YOUR OBJECTIVE » Count the lines in the records below that contain the word "Multiple", and give only that count.

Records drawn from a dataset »
★ ★ ★
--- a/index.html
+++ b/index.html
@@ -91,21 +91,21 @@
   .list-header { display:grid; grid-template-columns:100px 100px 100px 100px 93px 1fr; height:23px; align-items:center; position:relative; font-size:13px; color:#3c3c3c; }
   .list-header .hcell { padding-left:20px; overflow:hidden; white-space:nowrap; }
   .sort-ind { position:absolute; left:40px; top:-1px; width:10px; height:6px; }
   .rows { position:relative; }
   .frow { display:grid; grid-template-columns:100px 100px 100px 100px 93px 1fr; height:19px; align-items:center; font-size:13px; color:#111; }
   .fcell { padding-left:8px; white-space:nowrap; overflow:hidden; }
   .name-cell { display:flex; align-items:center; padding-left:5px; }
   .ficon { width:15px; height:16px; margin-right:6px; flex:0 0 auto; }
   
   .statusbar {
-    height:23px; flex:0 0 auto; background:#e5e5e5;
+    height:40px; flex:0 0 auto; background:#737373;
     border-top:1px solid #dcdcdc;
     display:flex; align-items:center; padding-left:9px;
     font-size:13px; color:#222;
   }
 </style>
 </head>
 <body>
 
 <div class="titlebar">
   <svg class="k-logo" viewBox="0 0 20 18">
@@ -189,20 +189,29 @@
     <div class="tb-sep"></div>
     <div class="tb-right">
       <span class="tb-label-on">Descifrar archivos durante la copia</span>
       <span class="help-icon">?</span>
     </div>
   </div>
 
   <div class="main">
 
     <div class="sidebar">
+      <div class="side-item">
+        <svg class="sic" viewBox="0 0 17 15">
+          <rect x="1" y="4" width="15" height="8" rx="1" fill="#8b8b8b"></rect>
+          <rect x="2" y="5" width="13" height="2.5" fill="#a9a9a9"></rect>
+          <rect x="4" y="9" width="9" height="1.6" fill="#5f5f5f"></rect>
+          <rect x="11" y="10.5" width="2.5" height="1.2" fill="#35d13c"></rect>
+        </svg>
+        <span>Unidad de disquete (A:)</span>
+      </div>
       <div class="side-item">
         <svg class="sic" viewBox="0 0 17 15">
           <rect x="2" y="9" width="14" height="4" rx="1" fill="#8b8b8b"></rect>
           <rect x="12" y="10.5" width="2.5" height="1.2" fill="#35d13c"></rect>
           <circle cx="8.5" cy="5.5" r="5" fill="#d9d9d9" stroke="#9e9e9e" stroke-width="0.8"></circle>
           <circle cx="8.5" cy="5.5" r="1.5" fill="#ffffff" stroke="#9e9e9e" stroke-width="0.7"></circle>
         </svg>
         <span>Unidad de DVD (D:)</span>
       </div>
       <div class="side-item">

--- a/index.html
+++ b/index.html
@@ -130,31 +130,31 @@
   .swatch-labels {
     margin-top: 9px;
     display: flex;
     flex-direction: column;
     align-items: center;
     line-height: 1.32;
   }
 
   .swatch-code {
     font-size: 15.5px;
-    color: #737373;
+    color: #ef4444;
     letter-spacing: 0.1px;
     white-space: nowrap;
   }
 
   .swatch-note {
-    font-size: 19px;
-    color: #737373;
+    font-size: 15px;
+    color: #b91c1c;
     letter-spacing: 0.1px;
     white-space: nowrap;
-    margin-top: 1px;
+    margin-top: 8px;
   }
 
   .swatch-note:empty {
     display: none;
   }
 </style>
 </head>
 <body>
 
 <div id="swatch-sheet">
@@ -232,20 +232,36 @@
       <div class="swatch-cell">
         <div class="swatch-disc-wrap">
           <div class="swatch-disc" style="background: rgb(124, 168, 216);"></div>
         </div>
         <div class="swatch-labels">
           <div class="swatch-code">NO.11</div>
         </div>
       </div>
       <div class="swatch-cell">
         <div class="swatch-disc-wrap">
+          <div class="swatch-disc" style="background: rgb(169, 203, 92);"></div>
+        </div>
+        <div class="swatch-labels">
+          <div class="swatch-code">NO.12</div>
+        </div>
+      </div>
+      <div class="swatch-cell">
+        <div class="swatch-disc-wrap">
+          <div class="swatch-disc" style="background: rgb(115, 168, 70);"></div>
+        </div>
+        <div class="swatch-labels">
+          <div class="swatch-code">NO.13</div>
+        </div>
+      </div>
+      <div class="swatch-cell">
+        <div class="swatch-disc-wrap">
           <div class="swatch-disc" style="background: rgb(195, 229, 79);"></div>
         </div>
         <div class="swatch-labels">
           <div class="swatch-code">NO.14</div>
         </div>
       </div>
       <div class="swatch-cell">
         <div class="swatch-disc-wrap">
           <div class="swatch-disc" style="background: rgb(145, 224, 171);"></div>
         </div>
★ ★ ★
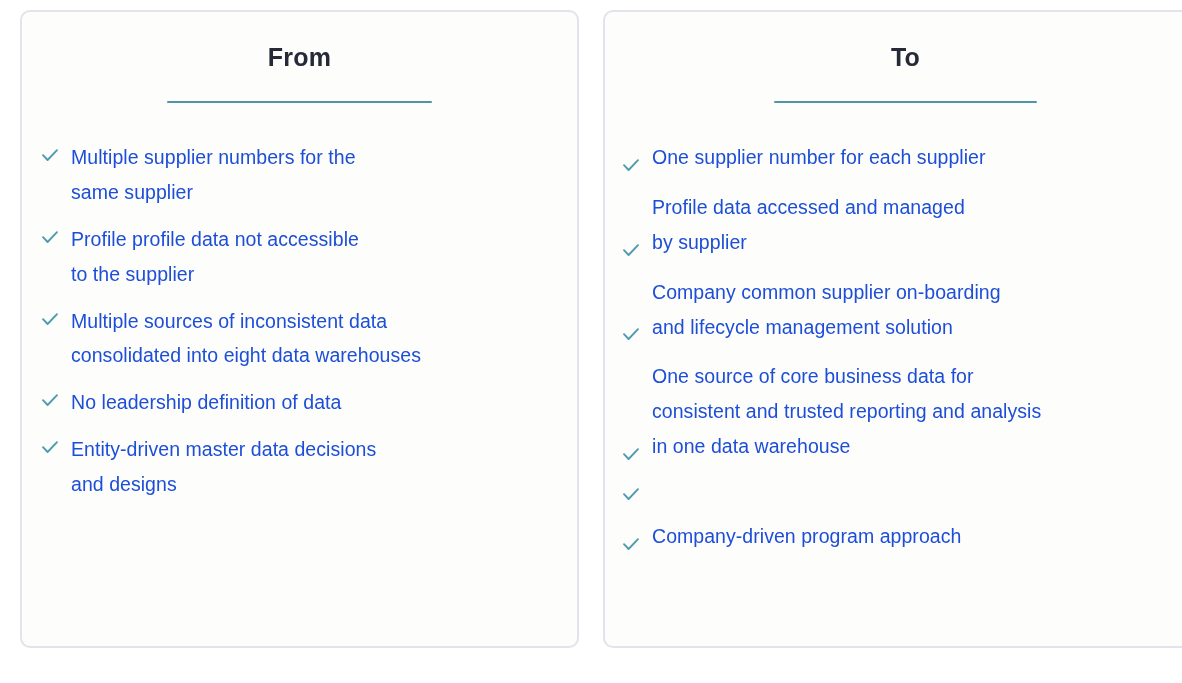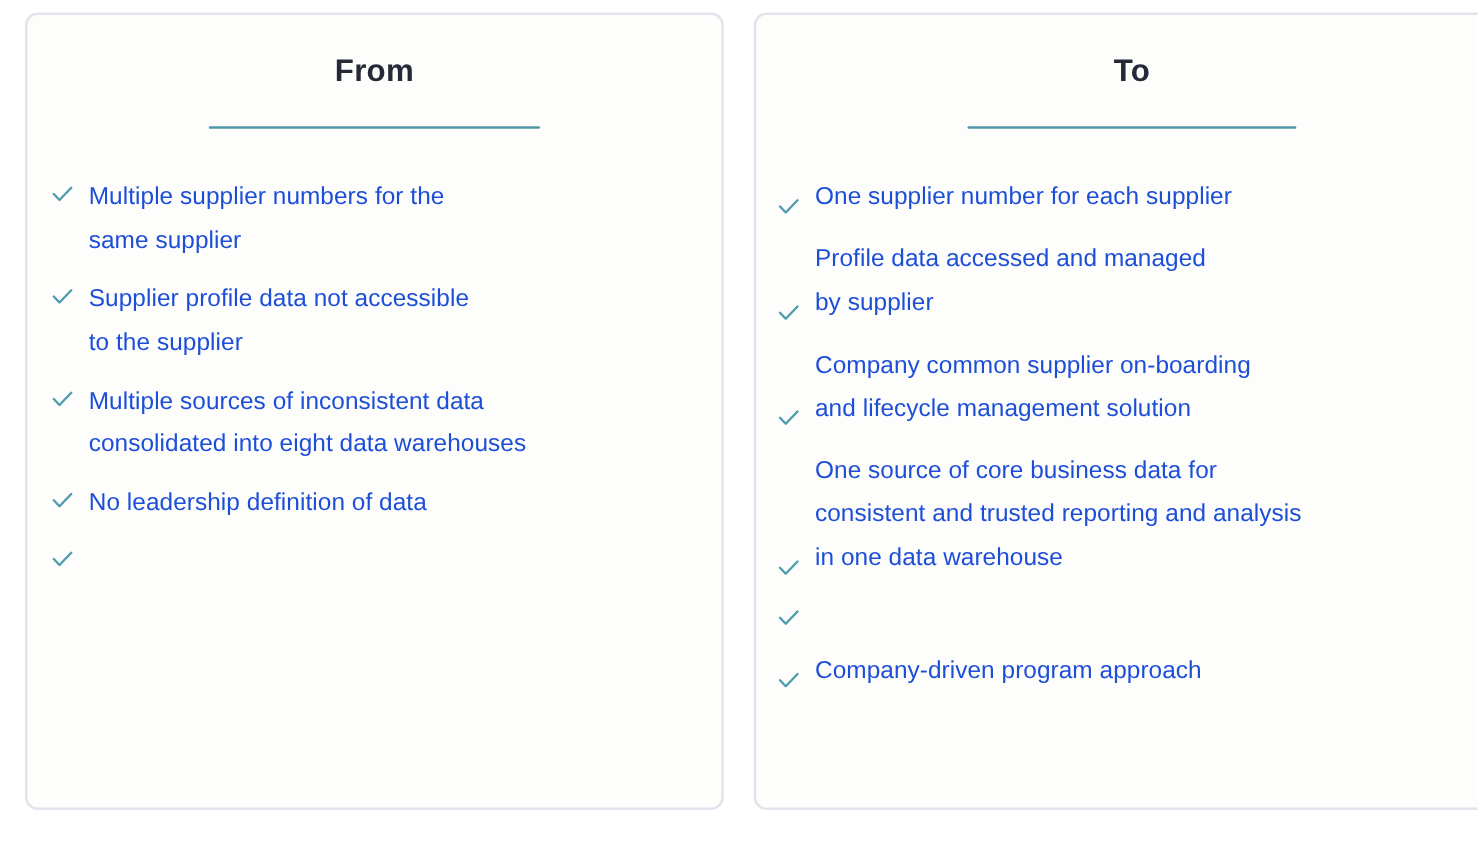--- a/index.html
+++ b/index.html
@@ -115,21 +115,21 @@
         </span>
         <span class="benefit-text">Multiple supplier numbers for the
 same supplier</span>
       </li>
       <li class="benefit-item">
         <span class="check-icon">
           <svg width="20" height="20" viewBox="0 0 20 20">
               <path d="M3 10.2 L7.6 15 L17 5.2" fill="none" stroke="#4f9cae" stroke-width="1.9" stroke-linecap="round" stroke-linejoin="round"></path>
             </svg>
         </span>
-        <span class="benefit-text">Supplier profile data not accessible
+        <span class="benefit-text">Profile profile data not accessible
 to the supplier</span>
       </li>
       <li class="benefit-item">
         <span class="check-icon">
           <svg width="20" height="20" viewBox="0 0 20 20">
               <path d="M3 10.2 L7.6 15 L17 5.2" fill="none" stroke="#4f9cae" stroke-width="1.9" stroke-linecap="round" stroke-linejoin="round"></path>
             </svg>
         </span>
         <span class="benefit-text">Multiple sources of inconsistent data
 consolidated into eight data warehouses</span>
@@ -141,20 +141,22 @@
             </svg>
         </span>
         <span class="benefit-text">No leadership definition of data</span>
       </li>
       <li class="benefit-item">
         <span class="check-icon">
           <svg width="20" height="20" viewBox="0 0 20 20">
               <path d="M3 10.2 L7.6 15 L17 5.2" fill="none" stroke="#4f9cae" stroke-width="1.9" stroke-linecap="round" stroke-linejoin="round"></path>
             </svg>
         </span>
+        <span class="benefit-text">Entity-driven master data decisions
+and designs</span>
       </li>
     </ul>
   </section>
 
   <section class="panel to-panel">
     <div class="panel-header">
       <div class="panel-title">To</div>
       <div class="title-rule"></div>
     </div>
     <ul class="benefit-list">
★ ★ ★
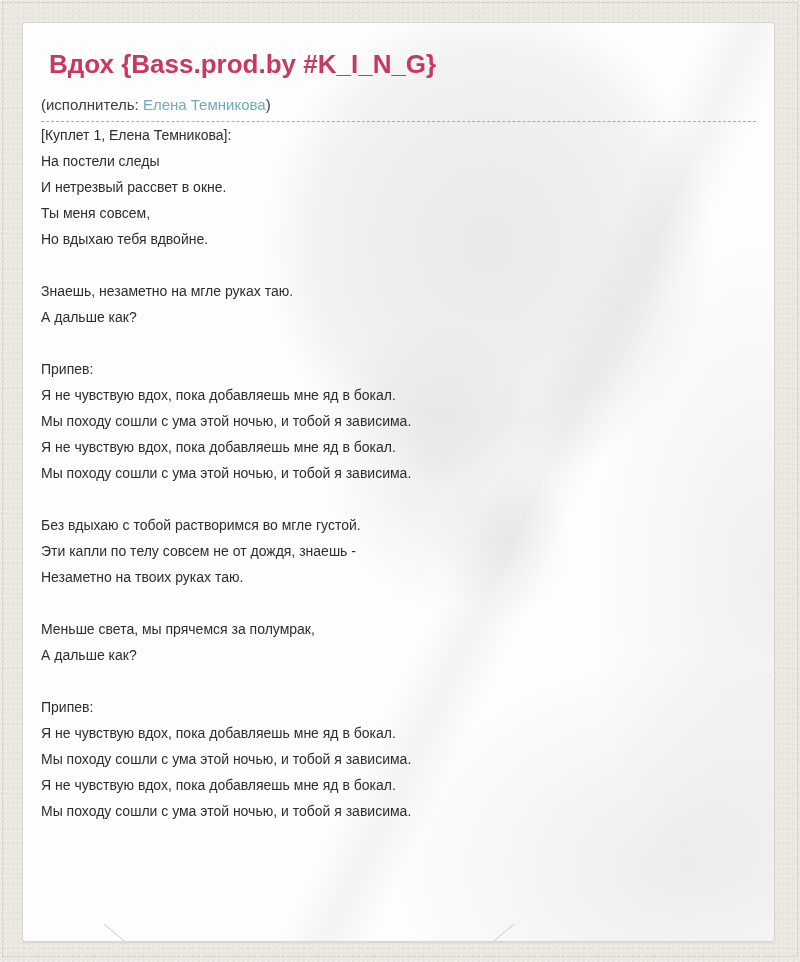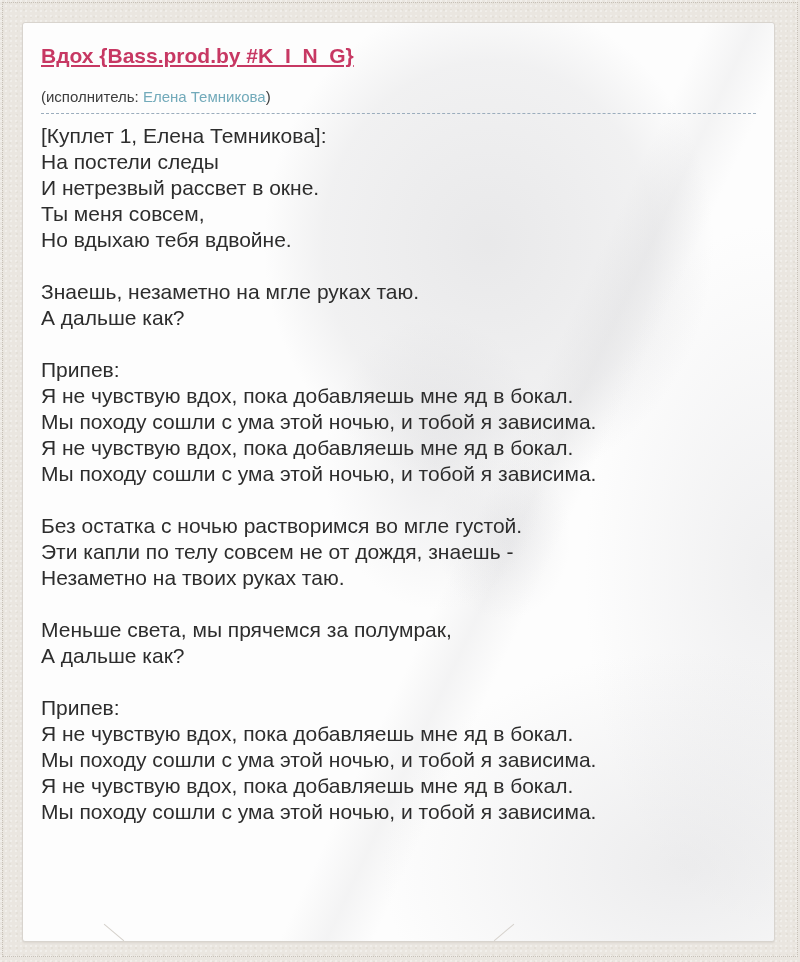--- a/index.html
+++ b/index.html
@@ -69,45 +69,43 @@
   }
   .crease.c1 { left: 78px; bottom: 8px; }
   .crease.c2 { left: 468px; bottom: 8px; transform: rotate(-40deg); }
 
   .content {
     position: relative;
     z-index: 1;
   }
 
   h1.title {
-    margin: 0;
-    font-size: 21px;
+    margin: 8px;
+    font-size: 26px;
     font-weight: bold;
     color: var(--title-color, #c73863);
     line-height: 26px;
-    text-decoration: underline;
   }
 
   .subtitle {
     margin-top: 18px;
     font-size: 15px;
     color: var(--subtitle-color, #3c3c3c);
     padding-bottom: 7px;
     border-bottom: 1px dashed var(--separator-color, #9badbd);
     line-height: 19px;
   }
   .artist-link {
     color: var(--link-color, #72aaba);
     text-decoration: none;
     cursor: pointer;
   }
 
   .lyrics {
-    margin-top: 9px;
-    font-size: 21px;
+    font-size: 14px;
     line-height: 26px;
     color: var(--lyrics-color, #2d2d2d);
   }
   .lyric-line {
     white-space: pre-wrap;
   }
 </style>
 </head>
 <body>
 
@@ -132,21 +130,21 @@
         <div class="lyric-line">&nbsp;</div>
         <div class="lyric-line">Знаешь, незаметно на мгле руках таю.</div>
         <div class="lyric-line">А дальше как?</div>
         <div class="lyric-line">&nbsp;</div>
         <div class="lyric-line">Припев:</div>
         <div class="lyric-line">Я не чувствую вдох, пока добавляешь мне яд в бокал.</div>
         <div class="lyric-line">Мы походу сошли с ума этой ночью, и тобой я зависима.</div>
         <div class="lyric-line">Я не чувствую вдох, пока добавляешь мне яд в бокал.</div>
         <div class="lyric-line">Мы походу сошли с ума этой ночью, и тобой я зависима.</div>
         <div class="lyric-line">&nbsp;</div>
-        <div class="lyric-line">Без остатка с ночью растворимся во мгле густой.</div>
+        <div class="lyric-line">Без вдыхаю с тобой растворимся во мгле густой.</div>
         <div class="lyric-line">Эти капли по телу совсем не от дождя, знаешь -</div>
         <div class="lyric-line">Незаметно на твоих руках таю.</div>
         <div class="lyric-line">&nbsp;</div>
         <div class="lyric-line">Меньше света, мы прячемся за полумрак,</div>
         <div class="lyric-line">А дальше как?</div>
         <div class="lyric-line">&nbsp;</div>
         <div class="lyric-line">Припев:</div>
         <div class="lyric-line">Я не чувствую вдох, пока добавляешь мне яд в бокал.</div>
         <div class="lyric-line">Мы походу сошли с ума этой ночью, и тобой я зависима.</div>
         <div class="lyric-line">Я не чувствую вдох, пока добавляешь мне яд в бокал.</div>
★ ★ ★
TASK RESULT » 2